BOONE, N.C.—Dr. Anatoli Ignatov, assistant professor in Appalachian State University’s Goodnight Family Department of Sustainable Development, received $35,217.50 in funding from the Fulbright Scholar Program for his second project, “Who Owns the Land? Power, Belonging, and the Remaking of History in Ghana.” While in Ghana, Ignatov’s host institutions include the Institute for Interdisciplinary Research at the University for Development Studies (UDS) and the Tamale and Millar Institute for Transdisciplinary and Development Studies, Bolgatanga.
This project examines the contemporary contestations over the ownership of land in Northern Ghana. Presently, land remains the main factor of production in Ghana and the vast majority — 68% — of land is used for agriculture (United States Agency for International Development, 2013). It is characterized by a plural legal system where customary and statutory systems overlap.
According to Kasim Kasanga and Nii Ahie Kotey (“Land Management in Ghana: Building on Tradition and Modernity,” 2001), 80 to 90 percent of all the land in Ghana is held under a multiplicity of customary claims.
In the north, land tenure interests are enshrined in contesting oral histories of founding ancestors’ compacts with the land. Ignatov views these contestations not merely as struggles over access to “resources,” but also as struggles over competing models of political authority and sustainability. By elucidating how people draw on, revise and add to these models, the project aims to contribute to broader policy and scholarly debates about land rights and governance in Africa.
The project clarifies both who holds allocative authority over land and the status of contested land previously acquired by the state.

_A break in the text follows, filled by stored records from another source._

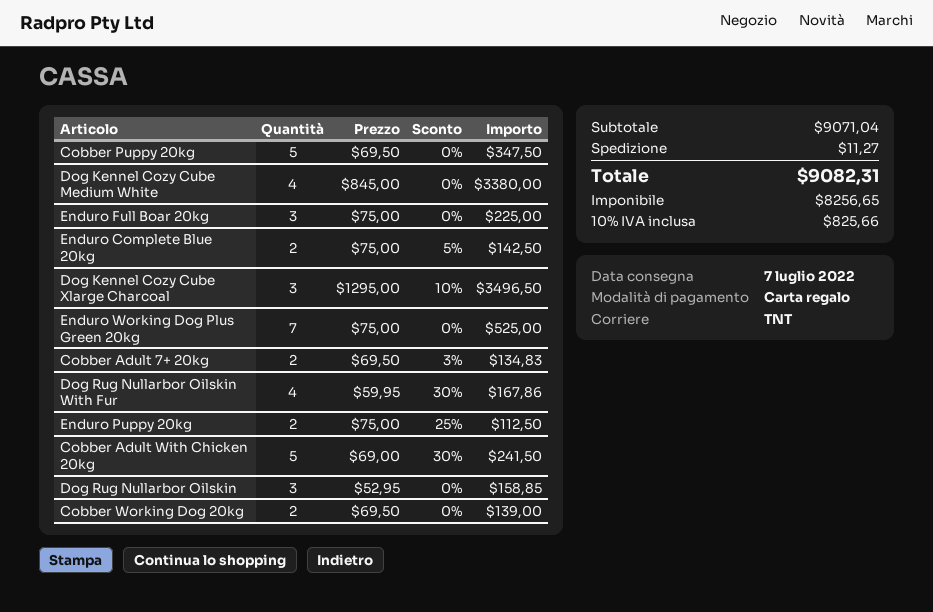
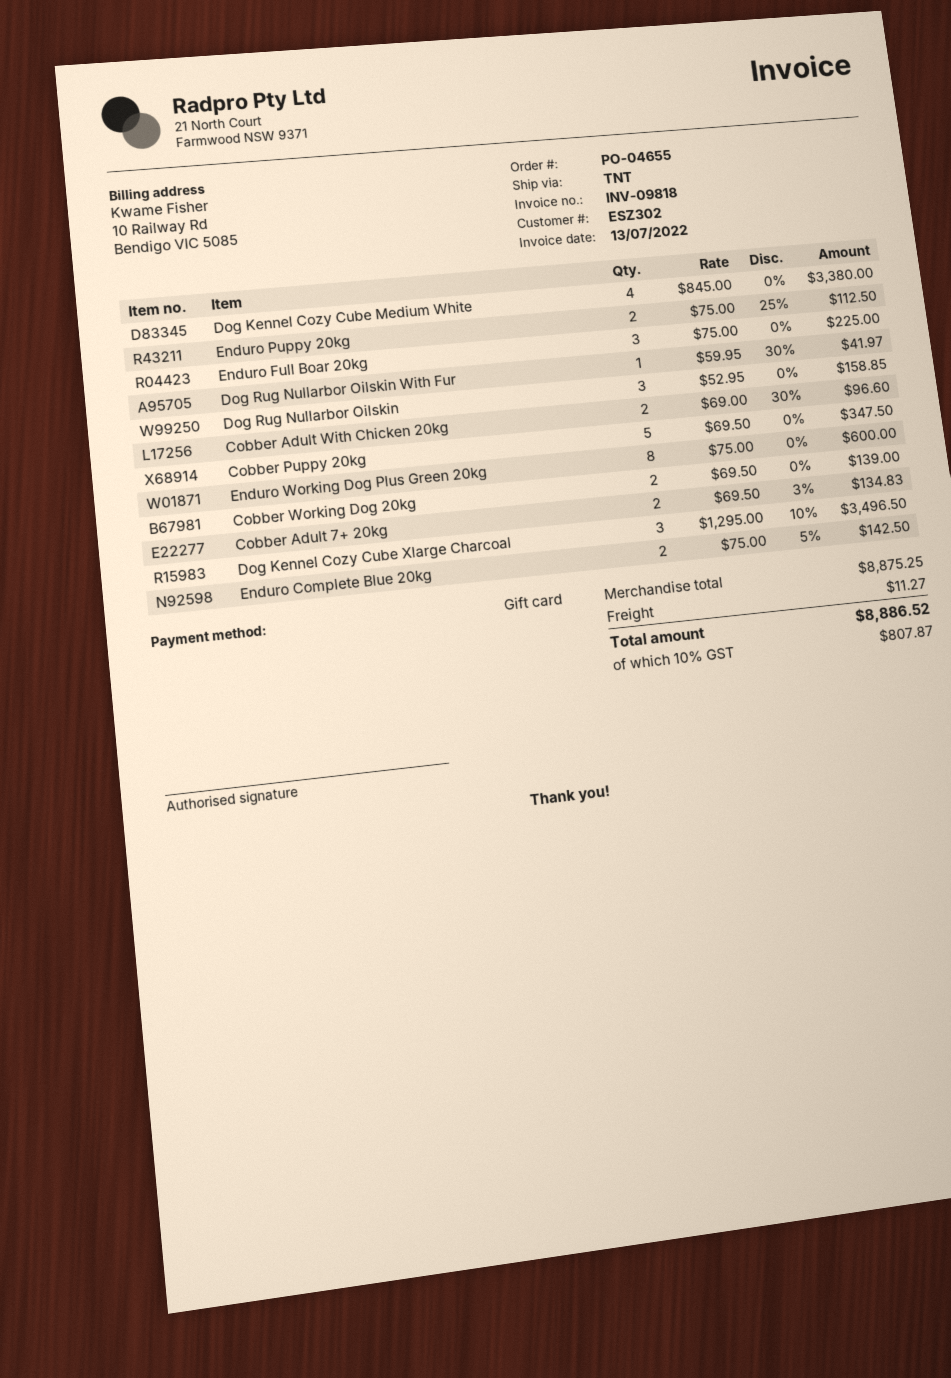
Enduro Working Dog Plus Green 20kg: 7 x 75.00 = 525.00 -> 8 x 75.00 = 600.00
Dog Rug Nullarbor Oilskin With Fur: 4 x 59.95 - 30% = 167.86 -> 1 x 59.95 - 30% = 41.97
Cobber Adult With Chicken 20kg: 5 x 69.00 - 30% = 241.50 -> 2 x 69.00 - 30% = 96.60
subtotal: 9071.04 -> 8875.25
tax: 10% = 825.66 -> 10% = 807.87
total: 9082.31 -> 8886.52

It illuminates the tensions between customary and formal land rights regimes and how these tensions shape and have been shaped by various donor interventions intended to promote development.
About the Goodnight Family Department of Sustainable Development
One of seven departments housed in the College of Fine and Applied Arts, the Goodnight Family Department of Sustainable Development at Appalachian State University prepares students to thoughtfully analyze human development while focusing on the applied practice of pursuing transformative, community-driven development and social change. It offers a Bachelor of Science degree in sustainable development with concentrations in agroecology and sustainable agriculture; community, regional and global development; and environmental studies; as well as a Bachelor of Arts and minor in sustainable development.
About Appalachian State University
Appalachian State University, in North Carolina’s Blue Ridge Mountains, prepares students to lead purposeful lives as global citizens who understand and engage their responsibilities in creating a sustainable future for all. The transformational Appalachian experience promotes a spirit of inclusion that brings people together in inspiring ways to acquire and create knowledge, to grow holistically, to act with passion and determination, and embrace diversity and difference. As one of 17 campuses in the University of North Carolina system, Appalachian enrolls about 19,000 students, has a low student-to-faculty ratio and offers more than 150 undergraduate and graduate majors.